___ Task inputs

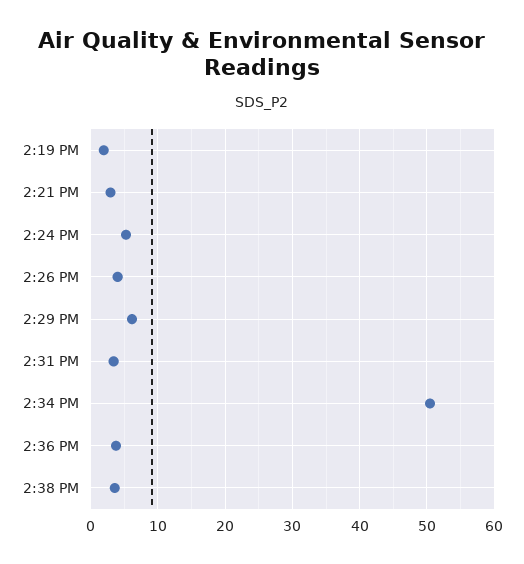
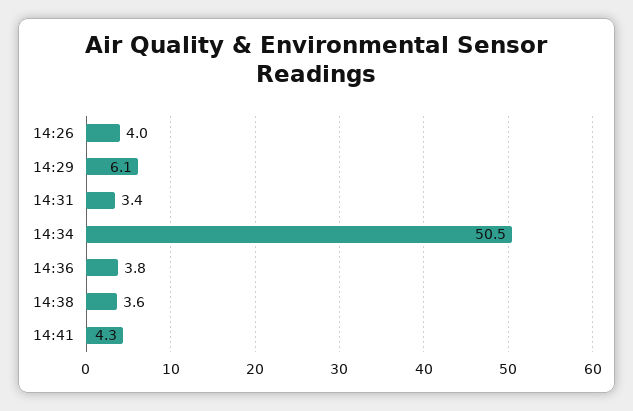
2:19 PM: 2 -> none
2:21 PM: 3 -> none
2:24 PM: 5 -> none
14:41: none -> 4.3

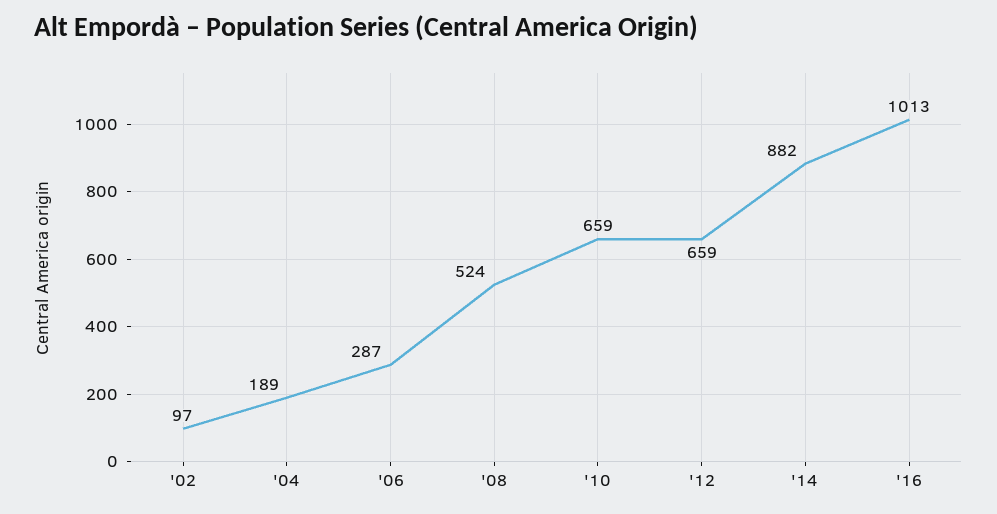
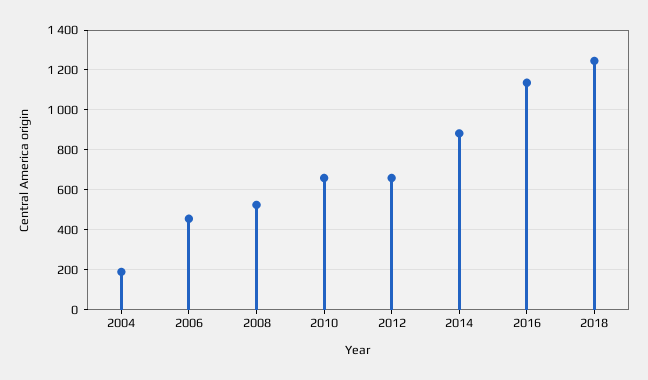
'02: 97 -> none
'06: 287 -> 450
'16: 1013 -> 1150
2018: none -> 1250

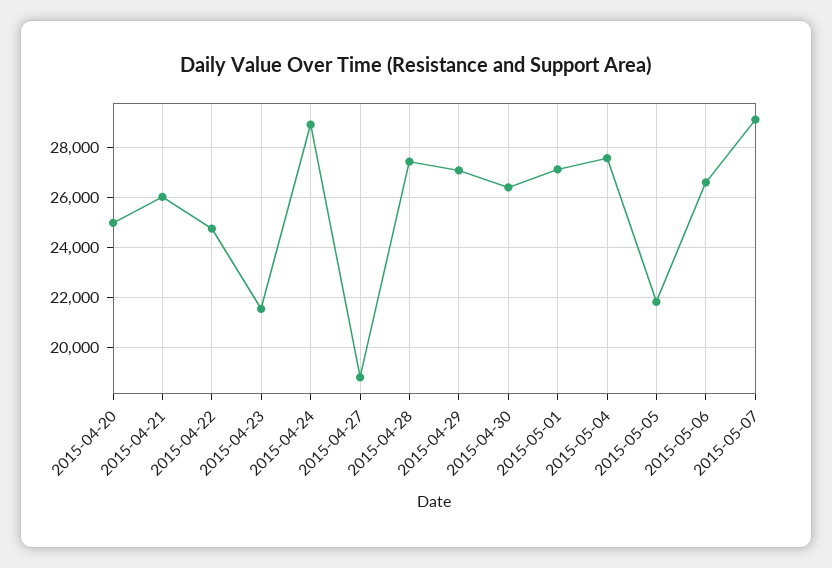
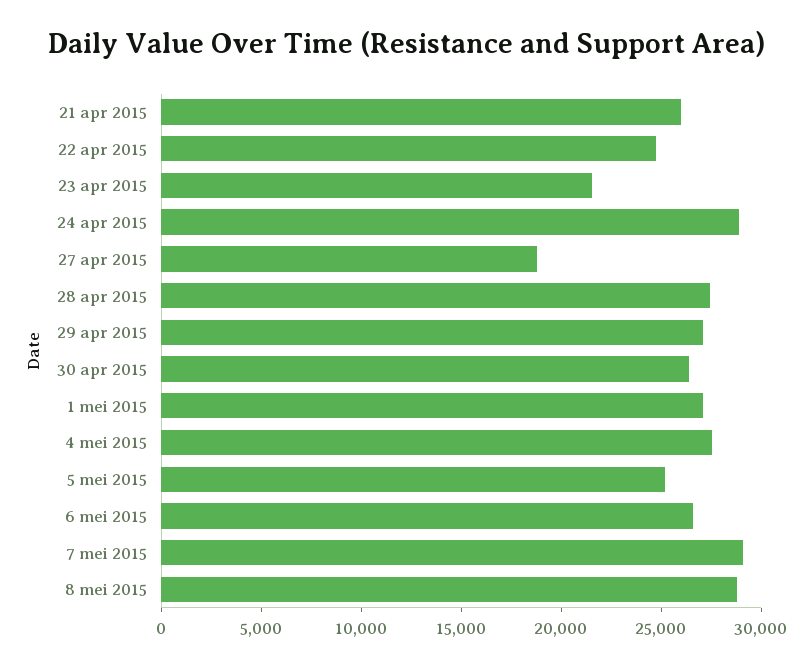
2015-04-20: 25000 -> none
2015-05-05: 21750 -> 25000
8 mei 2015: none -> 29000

______
___ Task inputs

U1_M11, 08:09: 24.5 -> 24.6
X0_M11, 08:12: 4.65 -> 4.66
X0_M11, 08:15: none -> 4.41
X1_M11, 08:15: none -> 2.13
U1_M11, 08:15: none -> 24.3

______

Work to complete: All lines above from the one containing "2:24 PM: 5 -> none" up to and including the one containing "8 mei 2015: none -> 29000" are to be set down exactly, and nothing else. Leave images out.

Answer:
2:24 PM: 5 -> none
14:41: none -> 4.3

'02: 97 -> none
'06: 287 -> 450
'16: 1013 -> 1150
2018: none -> 1250

2015-04-20: 25000 -> none
2015-05-05: 21750 -> 25000
8 mei 2015: none -> 29000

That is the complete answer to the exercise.